Михеич слез с своей Галки, привязал ее к дереву, подошел с некоторой боязнию к мельнице и постучался в дверь.
— Хозяин, а хозяин!
Никто не отвечал.
— Хозяин, а хозяин!
Внутри мельницы было молчание; только жернова гудели да шестерни постукивали.
Михеич попытался толкнуть дверь; она была заперта.
«Да что он, седой черт, спит али притаился?» — подумал Михеич и стал изо всей мочи стучать в дверь и руками и ногами. Ответу не было. Михеич начал горячиться.
— Эй ты, хрен! — закричал он, — вылезай, не то огоньку подложу!
Раздался кашель, и сквозь небольшое отверстие над дверью показалась белая борода и лицо, изрытое морщинами, среди которых светились два глаза ярко-серого цвета.
Михеичу стало неловко в присутствии мельника.
— Здравствуй, хозяин! — сказал он ласковым голосом.
— Господь с тобою! — отвечал мельник, — чего тебе, добрый человек?
— Аль не узнал меня, хозяин? Ведь я у тебя ономнясь с боярином ночевал.

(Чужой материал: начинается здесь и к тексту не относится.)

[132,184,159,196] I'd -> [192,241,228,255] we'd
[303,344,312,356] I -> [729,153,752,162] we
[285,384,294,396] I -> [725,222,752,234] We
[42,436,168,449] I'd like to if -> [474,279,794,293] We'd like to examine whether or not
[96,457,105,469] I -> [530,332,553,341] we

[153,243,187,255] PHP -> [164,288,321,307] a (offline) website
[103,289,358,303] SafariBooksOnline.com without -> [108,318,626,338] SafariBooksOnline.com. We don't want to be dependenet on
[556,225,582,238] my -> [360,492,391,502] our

— С князем-то? Как не узнать, узнал. Что ж, батюшка, с чем бог принес?
— Да что ж ты, хозяин, забился как филин в дупло! Или меня впусти, или сам выйди; так говорить несподручно!
— Постой, батюшка, дай только хлебушка подсыпать, вот я к тебе сейчас выйду!

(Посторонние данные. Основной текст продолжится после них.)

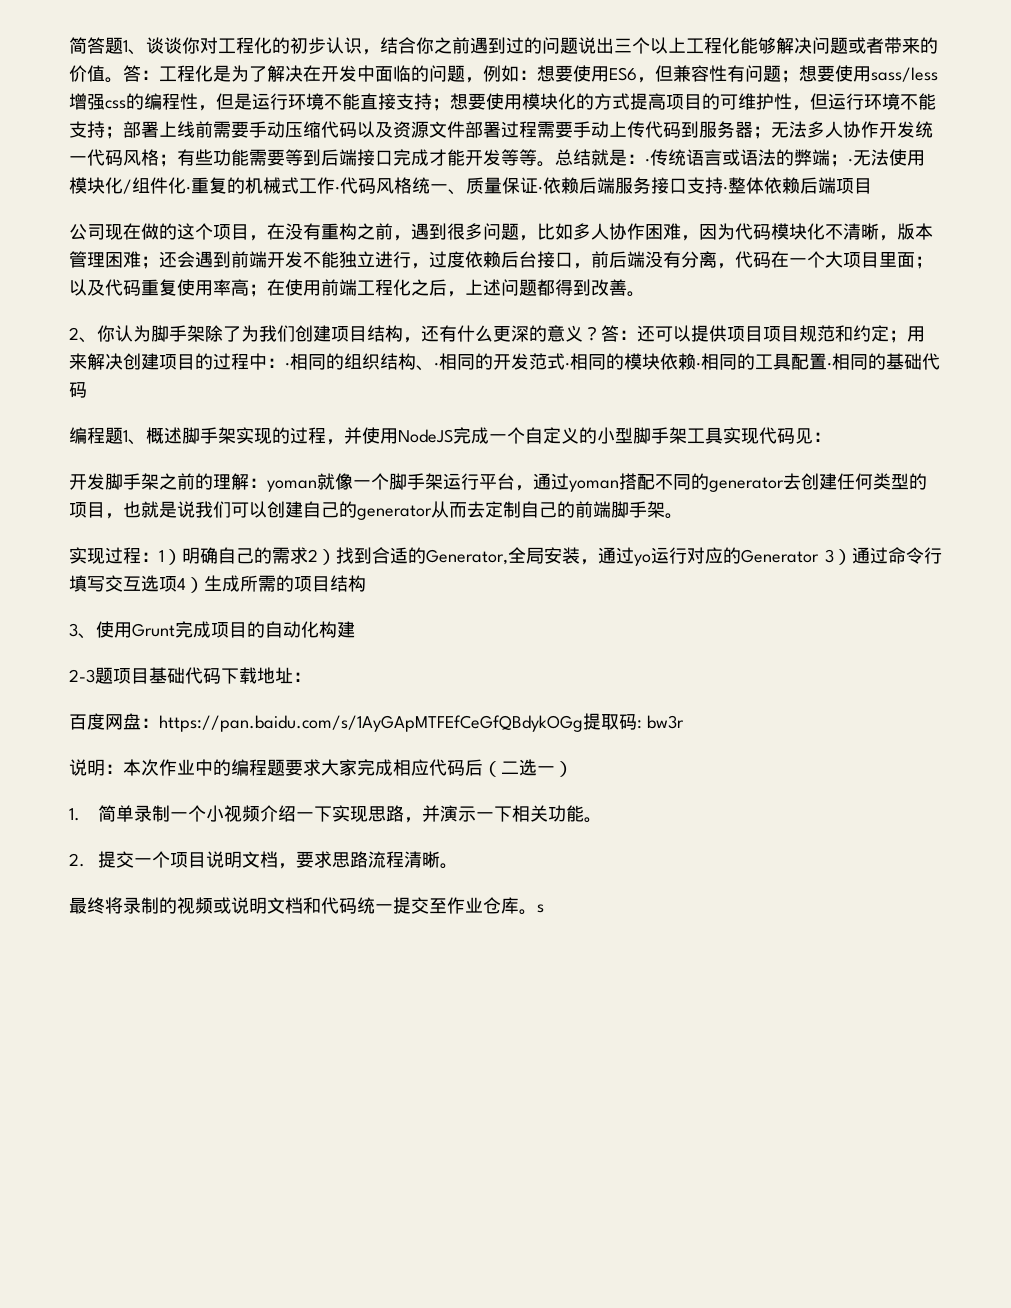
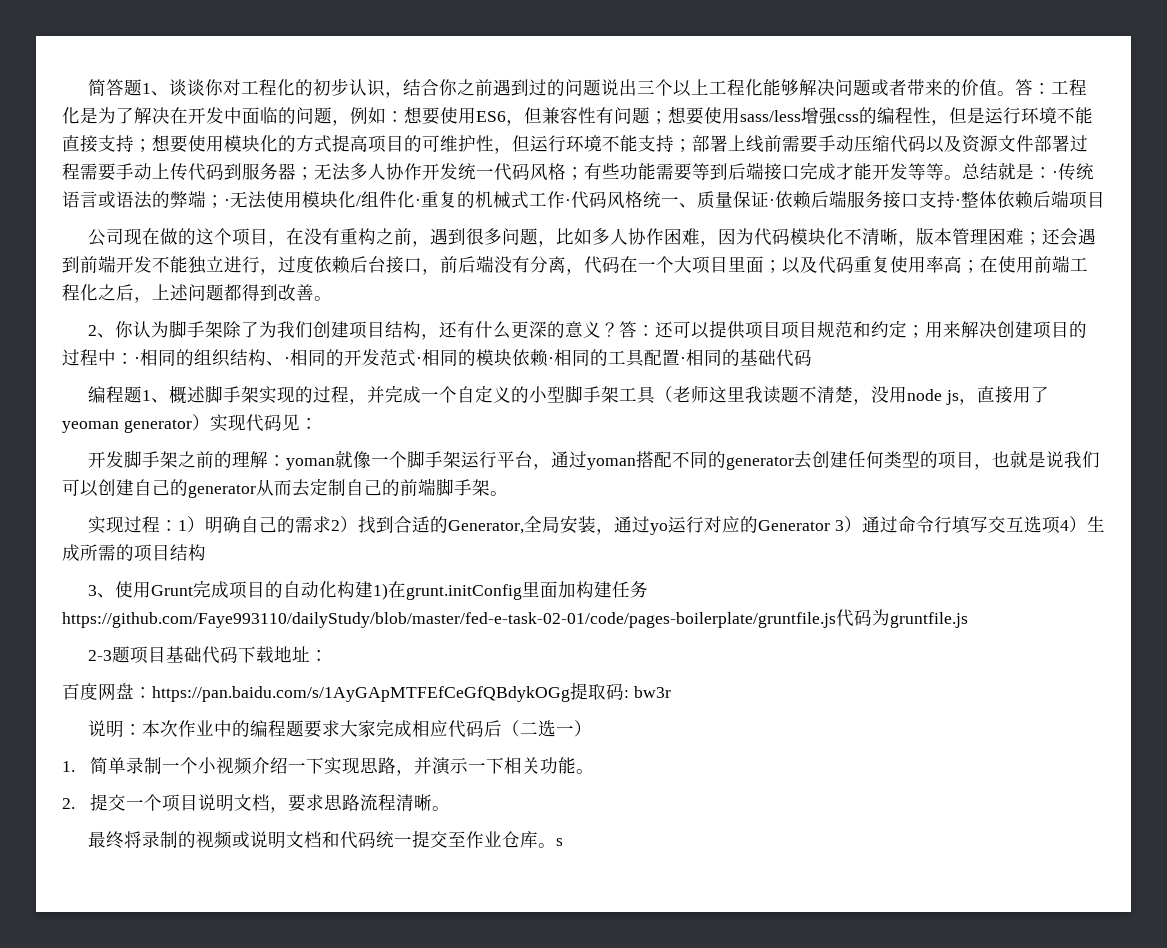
[362,427,453,444] 使用NodeJS -> (386, 394) none
(723, 435) none -> [655,385,1049,405] [62,414,210,433] （老师这里我读题不清楚，没用node js，直接用了yeoman generator）
(355, 629) none -> [373,581,649,600] [62,609,968,628] 1)在grunt.initConfig里面加构建任务https://github.com/Faye993110/dailyStudy/blob/master/fed-e-task-02-01/code/pages-boilerplate/gruntfile.js代码为gruntfile.js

«Да, — подумал Михеич, — посмотрел бы я, какого ты, чертов кум, хлеба подсыплешь! Я чай, кости жидовские ведьмам на муку перемалываешь! Тут и завозу быть не может; вишь какая глушь, и колеи-то все травой заросли!»

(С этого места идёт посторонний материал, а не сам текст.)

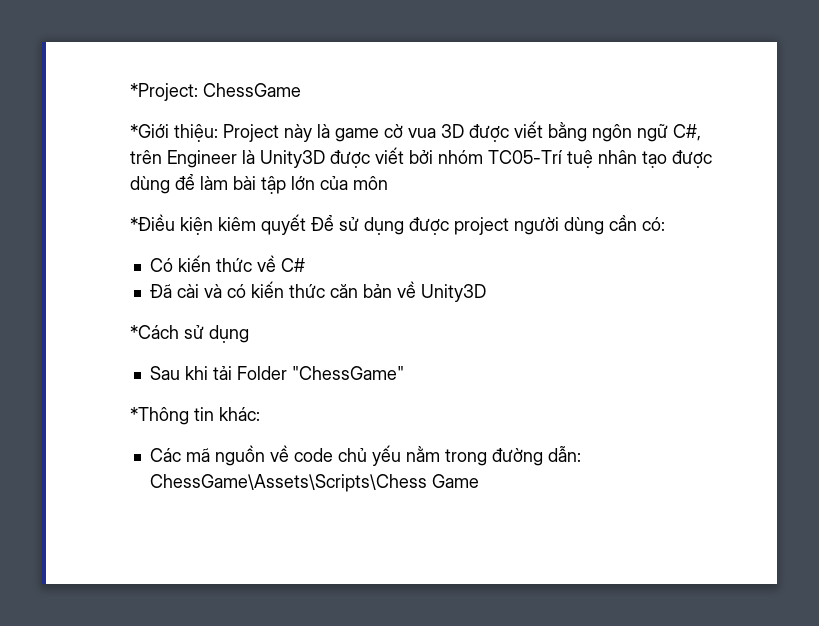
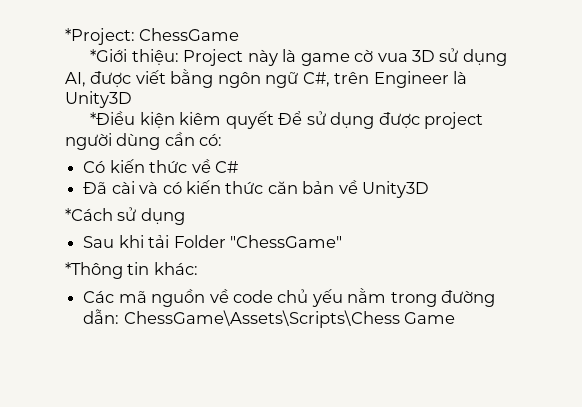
(464, 131) none -> [439,48,507,66] [65,72,86,87] sử dụng AI,
[330,147,712,168] [130,174,388,194] được viết bởi nhóm TC05-Trí tuệ nhân tạo được dùng để làm bài tập lớn của môn -> (132, 99) none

— Ну вот, батюшка, я к тебе и вышел, — сказал мельник, тщательно запирая за собой дверь.
— Насилу-то вышел! Довольно ты поломался, хозяин.
— Да что, куманек, живу ведь не на базаре, в лесу. Всякому отпирать не приходится; далеко ли до беды: видно, что человек, а почему знать, хлеб ли святой у него под полой или камень булыжник!
«Вишь, мухомор! — подумал Михеич. — Прикидывается, что разбойников боится, а, я чай, нет лешего, с которым бы детей не крестил!»
— Ну, батюшка, что тебе до меня? Ты мне расскажи, а я послушаю!
— Да вот что, хозяин: беда случилась, хуже смерти пришлось; схватили окаянные опричники господина моего, повезли к Слободе с великою крепостью; сидит он теперь, должно быть, в тюрьме, горем крутит, горе мыкает; а за что сидит, одному богу ведомо; не сотворил никакого дурна ни перед царем, ни перед господом; постоял лишь за правду, за боярина Морозова, да за боярыню его, когда они лукавством своим среди веселья на дом напали и дотла разорили.
Глаза мельника приняли странное выражение.
— Ох, ох, ох! — сказал он, — худо, кормилец; худо, кормилец; худо карасю, когда в шум заплывет. Худо князю твоему в темнице сидеть, хуже Морозову без жены молодой, еще хуже Вяземскому от чужой жены!
Михеич удивился.
— Да ты почем знаешь, что Вяземский Морозова жену увез? Я тебе ничего про это не сказывал!
— Эх, куманек, не то одно ведомо, что сказывается; иной раз далеко в лесу стукнет, близко отзовется; когда под колесом воды убыло, знать есть засуха и за сто верст, и будет хлебу недород велик, а наш брат, старик, живи себе молча; слушай, как трава растет, да мотай себе за ухо!